Source material ::

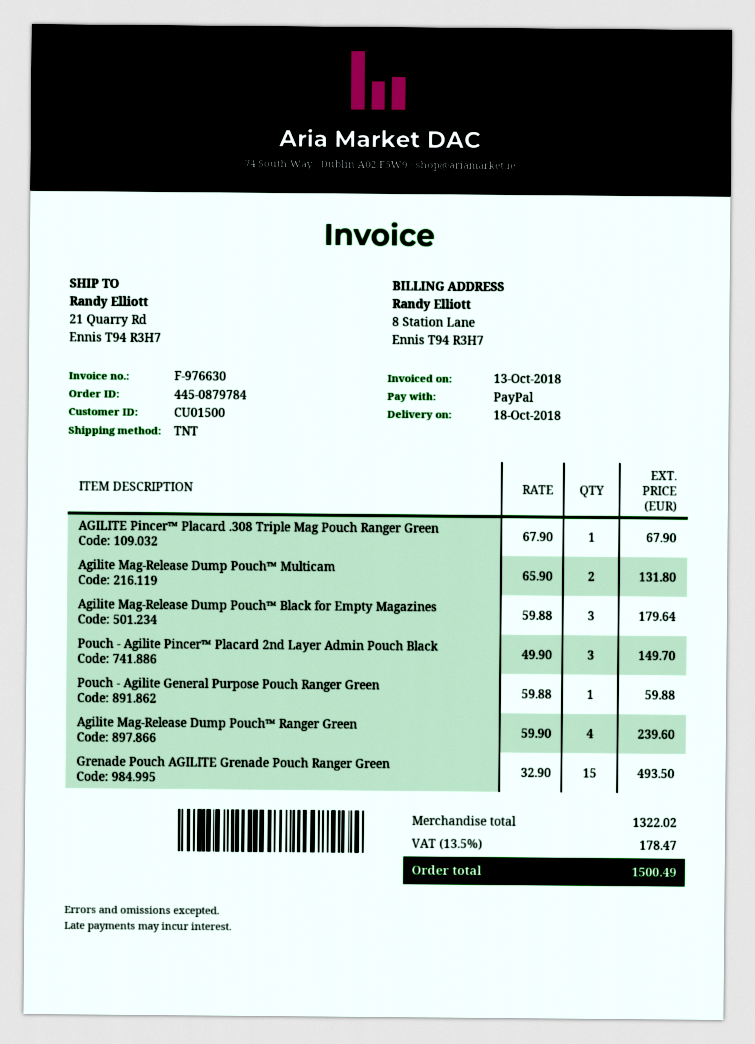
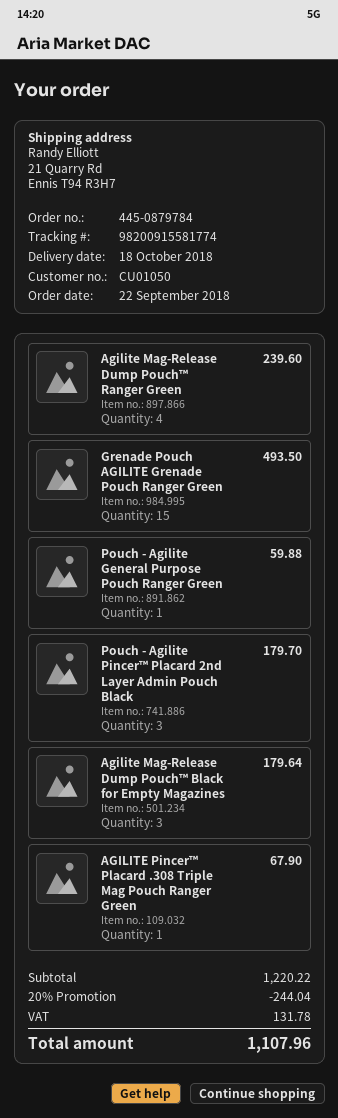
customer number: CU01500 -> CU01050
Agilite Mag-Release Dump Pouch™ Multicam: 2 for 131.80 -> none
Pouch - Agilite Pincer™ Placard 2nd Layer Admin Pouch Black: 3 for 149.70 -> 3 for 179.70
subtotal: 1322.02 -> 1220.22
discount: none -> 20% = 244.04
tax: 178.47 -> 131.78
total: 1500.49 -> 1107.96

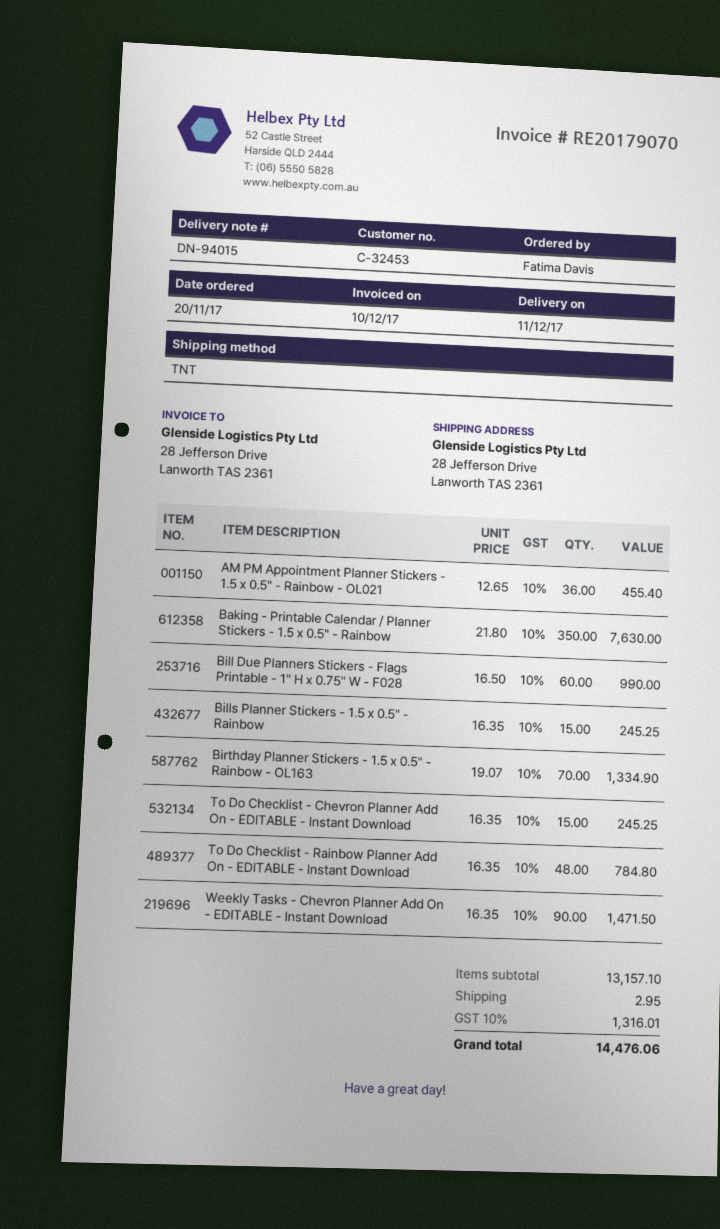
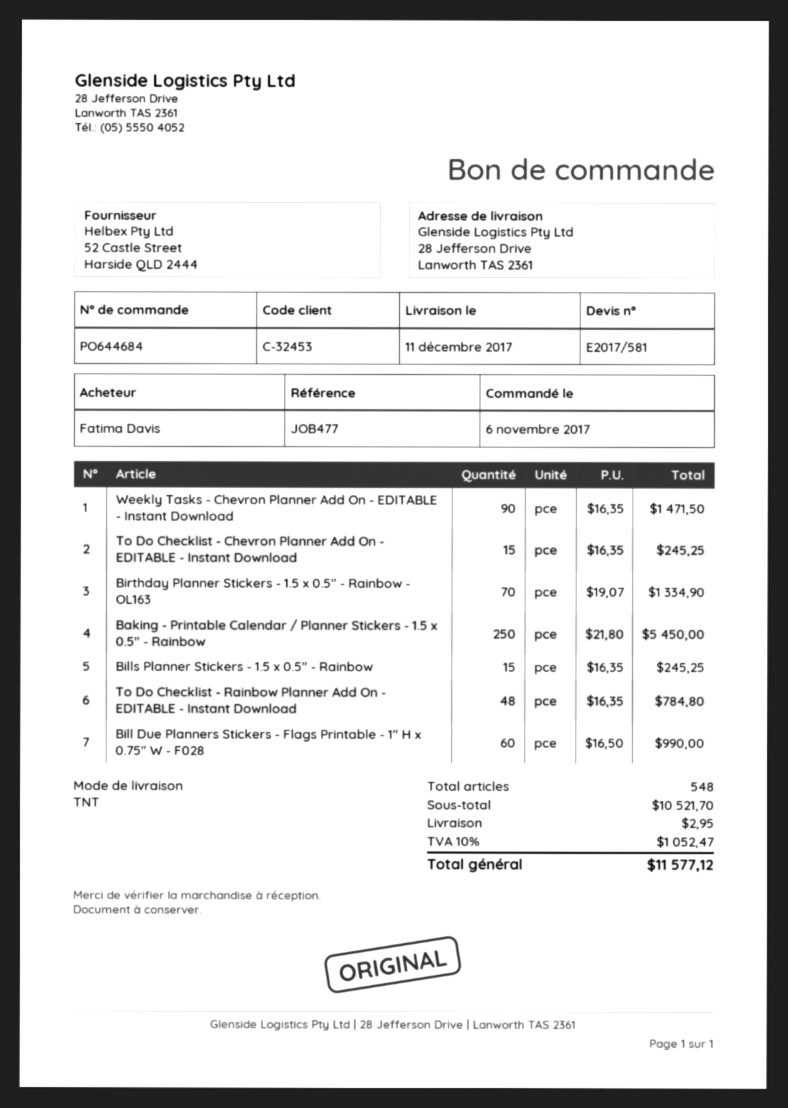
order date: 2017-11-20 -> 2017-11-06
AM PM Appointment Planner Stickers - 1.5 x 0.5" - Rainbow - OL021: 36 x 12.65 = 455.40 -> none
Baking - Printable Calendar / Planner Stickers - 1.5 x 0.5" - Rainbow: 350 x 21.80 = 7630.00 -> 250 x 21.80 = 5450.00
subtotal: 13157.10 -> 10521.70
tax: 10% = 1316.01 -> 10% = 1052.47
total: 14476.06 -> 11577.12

What you will do :: Set down, word for word, only the lines running from the line with "order date: 2017-11-20 -> 2017-11-06" to the last line of the listing above. Both of those lines belong in your answer.

Answer space ::
order date: 2017-11-20 -> 2017-11-06
AM PM Appointment Planner Stickers - 1.5 x 0.5" - Rainbow - OL021: 36 x 12.65 = 455.40 -> none
Baking - Printable Calendar / Planner Stickers - 1.5 x 0.5" - Rainbow: 350 x 21.80 = 7630.00 -> 250 x 21.80 = 5450.00
subtotal: 13157.10 -> 10521.70
tax: 10% = 1316.01 -> 10% = 1052.47
total: 14476.06 -> 11577.12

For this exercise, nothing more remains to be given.